Hoje estou meio nostálgica. Como de costume, quando não estou na escola, após o café leio alguns blogs. E quanto "bato os olhos" no post da Roseana Murray, esta me embala numa viagem ao passado, quando conta de uma casa simples, sem energia elétrica, com conversas à luz de velas e muitas recordações. À medida que leio o pequeno texto da Roseana, posso jurar que até sinto o cheirinho de querosene, combustível das lamparinas que iluminavam a casa da minha infância. Imediatamente me vejo criança, cabelo muito assanhado, a casa simples, pequenina e cheia de gente, repleta de calor humano de tios, tias, avós, primos.
Agora faço parte de uma parcela da população que usufrui de todos os benefícios da modernidade, mas conheci o outro lado. Não que queira voltar no tempo, porém são recordações que fazem bem à minha alma e me permitem confrontar passado e presente.
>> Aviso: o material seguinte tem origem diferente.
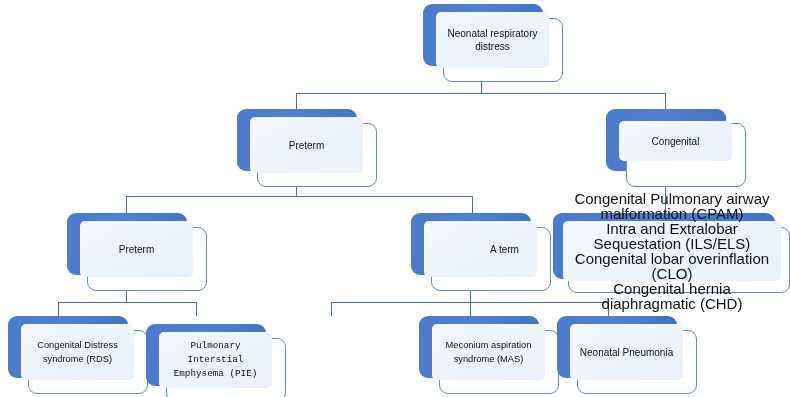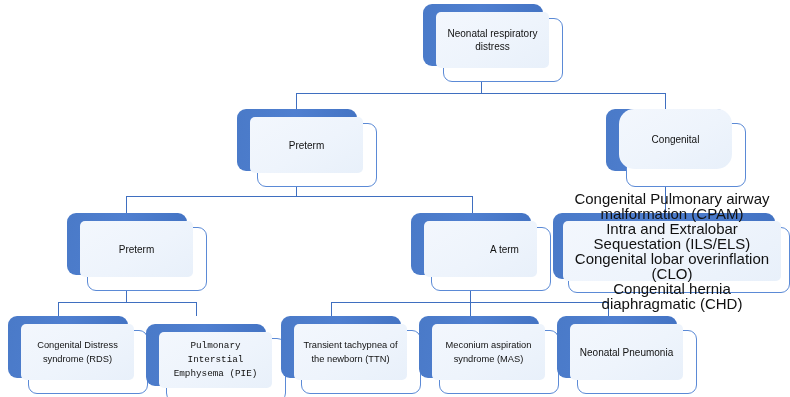--- a/index.html
+++ b/index.html
@@ -107,7 +107,7 @@
   <div class="node" style="left:606px; top:109px; width:140px; height:78px;">
     <div class="plate" style="left:0; top:0; width:120px; height:62px;"></div>
     <div class="card" style="left:20px; top:14px; width:120px; height:64px;"></div>
-    <div class="panel" style="left:13px; top:0; width:113px; height:60px;border-radius:15px;">
+    <div class="panel" style="left:13px; top:12px; width:113px; height:40px;">
       <div class="label">Congenital</div>
     </div>
   </div>

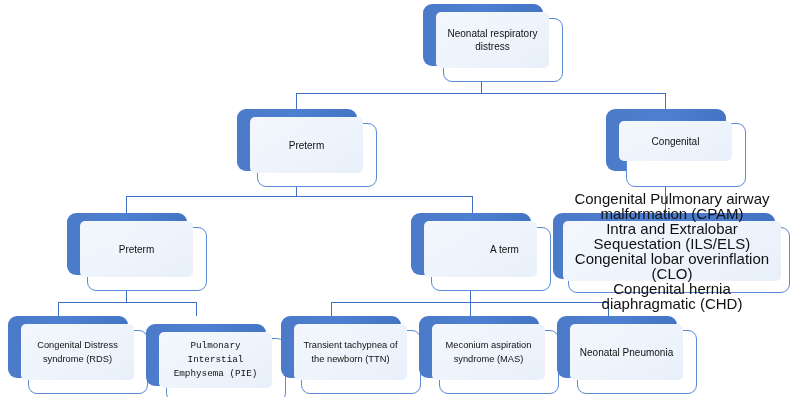--- a/index.html
+++ b/index.html
@@ -157,14 +157,6 @@
     </div>
   </div>
 
-  <div class="node multiline" style="left:281px; top:316px; width:140px; height:78px;">
-    <div class="plate" style="left:0; top:0; width:120px; height:62px;"></div>
-    <div class="card" style="left:20px; top:14px; width:120px; height:64px;"></div>
-    <div class="panel" style="left:13px; top:8px; width:113px; height:56px;">
-      <div class="label">Transient tachypnea of
-the newborn (TTN)</div>
-    </div>
-  </div>
 
   <div class="node multiline" style="left:419px; top:316px; width:140px; height:78px;">
     <div class="plate" style="left:0; top:0; width:120px; height:62px;"></div>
Recordo das pessoas, dos bichos no quintal, do abacateiro, do pé de laranjinha capeta, do limoeiro, da gangorra de pneu de bicicleta. Como esquecer o cantinho de horta com plantas medicinais e a losna, que a minha mãe nos fazia ingerir para dor no estômago, combater vermes e abrir o apetite? E o pé de assa-peixe? Esse, além de ser usado sabiamente como remédio, pela facilidade com que são retirados seus galhos, serviu muitas e muitas vezes para as varadas que levei da minha mãe.
Muro inexistia, mas uma cerca de arame juncada com ora-pro-nobis e cansanção. Além de formarem uma cerca viva impossível de transpor, ambas são plantas comestíveis, então, meu pai soube unir o útil à segurança ao agradável ao estômago.
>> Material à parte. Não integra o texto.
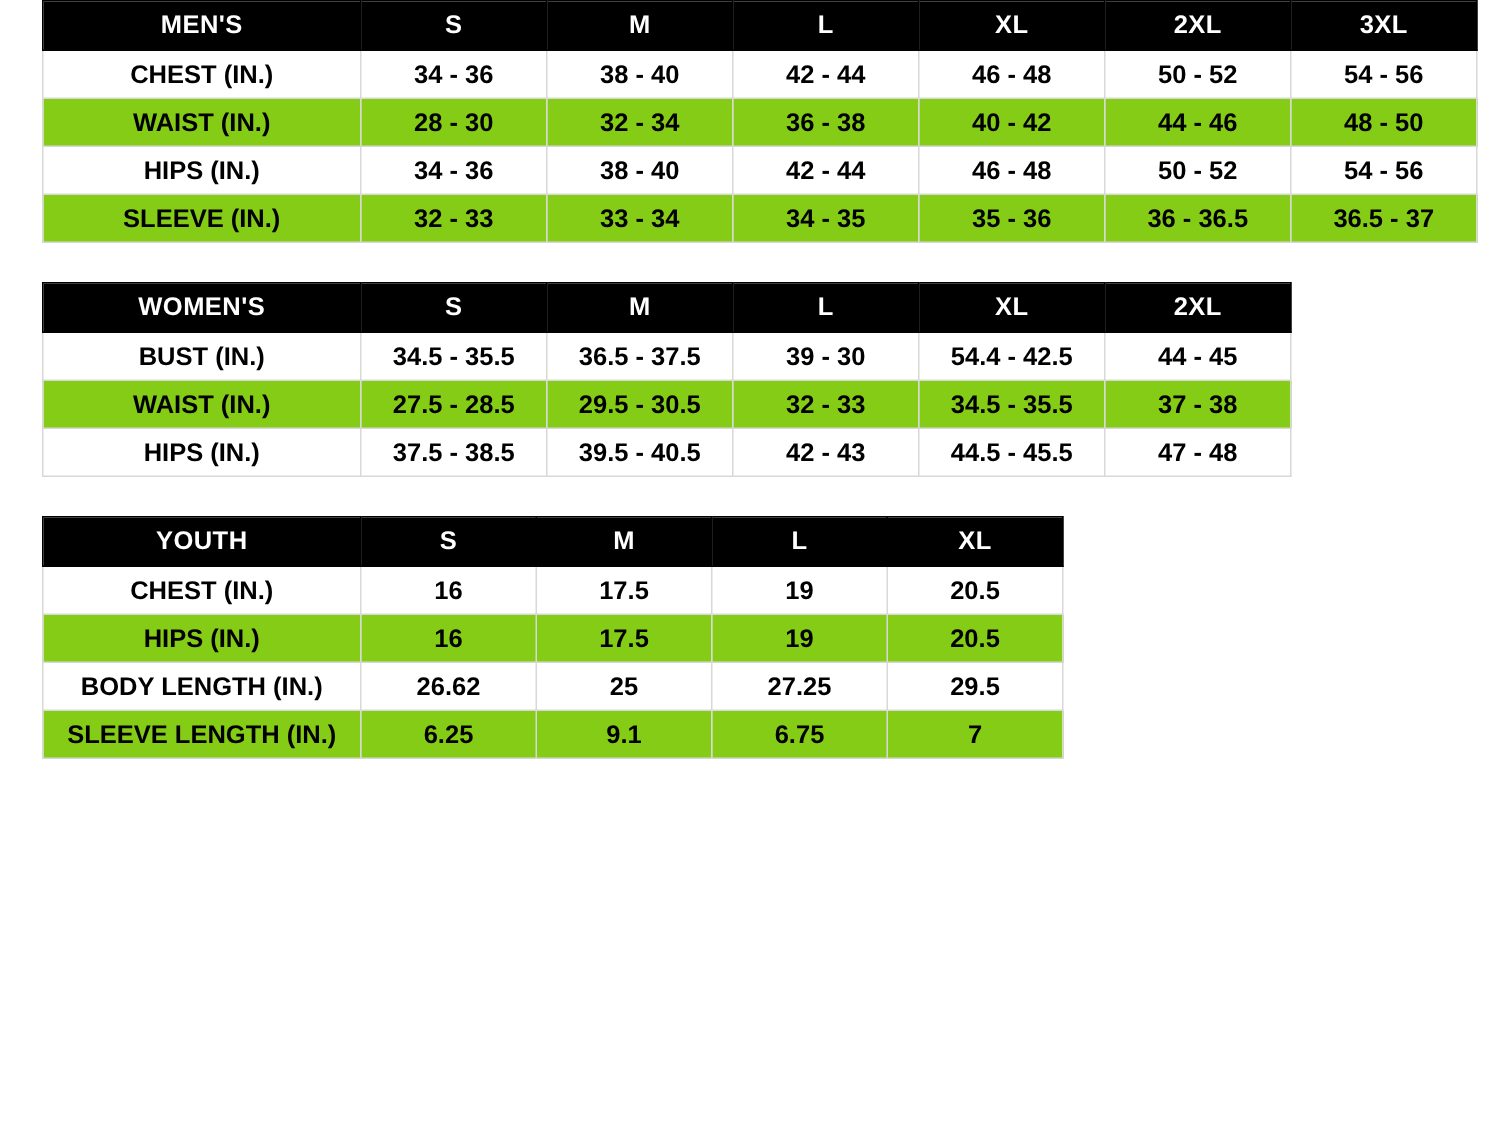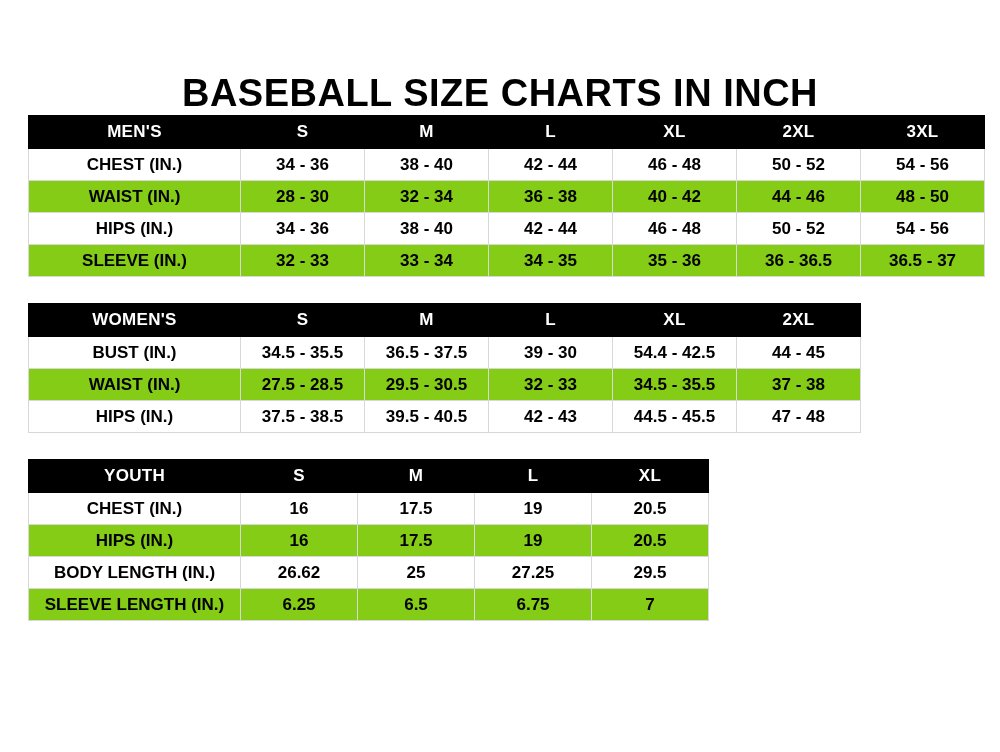--- a/index.html
+++ b/index.html
@@ -83,7 +83,6 @@
 
 <div class="page">
 
-  <h1 class="title">BASEBALL SIZE CHARTS IN INCH</h1>
 
   <div class="tables">
 

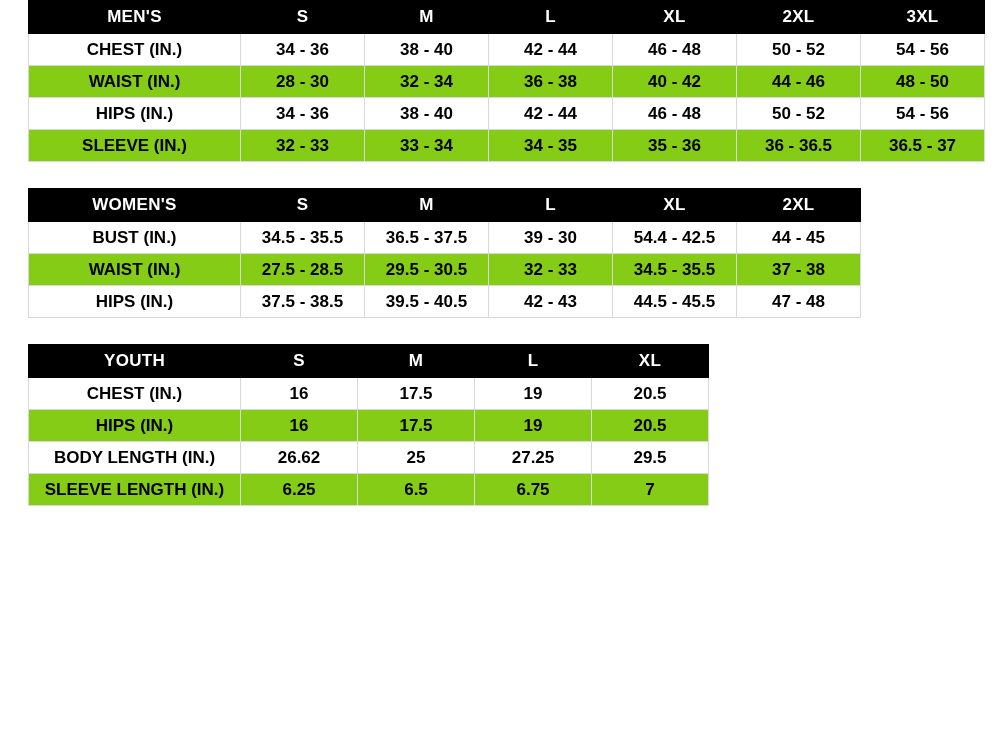--- a/index.html
+++ b/index.html
@@ -240,7 +240,7 @@
         <tr class="alt">
           <td class="rowlabel">SLEEVE LENGTH (IN.)</td>
           <td>6.25</td>
-          <td>6.5</td>
+          <td>9.1</td>
           <td>6.75</td>
           <td>7</td>
         </tr>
Até o que era árduo se transformava em diversão. Nem preciso forçar muito a memória para me ver em lugares a uma ou duas horas da nossa casa, quando saíamos, um bando de crianças mais alguns adultos para buscar lenha. Eu ia sempre muito contente, desde que não houvesse boi bravo no terreno. Era uma das que acreditavam piamente que boi não gosta de vermelho, então nada de ir com roupa nessa cor. Depois de recolhida a lenha, amarrado o feixe com as cordas, enquanto nós, crianças, aguardávamos as mulheres mais velhas terminarem seus arranjos, não havia árvore ou pedreira impossível de ser escalada, grotão que não pudesse ser explorado. Nos ninhos a gente não mexia, pois a vó dava bronca.
Eu conhecia quase todas as árvores, flores e também os frutos do cerrado: o bacupari, a goiaba, o pequi, o jatobá. Voltávamos com o feixe de lenha na cabeça e uma sacolinha pendurada no ombro com algumas frutas. Divertíamo-nos com o quase engasgar com o pó do jatobá, que, além de tudo, grudava nos dentes, formando uma pasta nada bonita de se ver.
E ao chegar a casa, a tarefa era buscar água, visto não a termos encanada naquele tempo. Uma torneira pública foi cenário de amizades, lugar onde trocávamos informações, fofocávamos e brigávamos também, a rolar nas poças, cheios de lama. No quarteirão de nossas casas, as brincadeiras de roda nos fins de tarde alimentaram namoros e deixaram saudades.
Ai, que tempo bom! Não me lembro de ter sofrido. Sobraram algumas cicatrizes no corpo, dos tombos e arranhões, mas na alma, nenhuma.
Fora o medo de assombração, que me fazia dormir com a cabeça totalmente coberta, com a lamparina acesa e fazer xixi na cama, o resto era um mundo de inocência e alegria.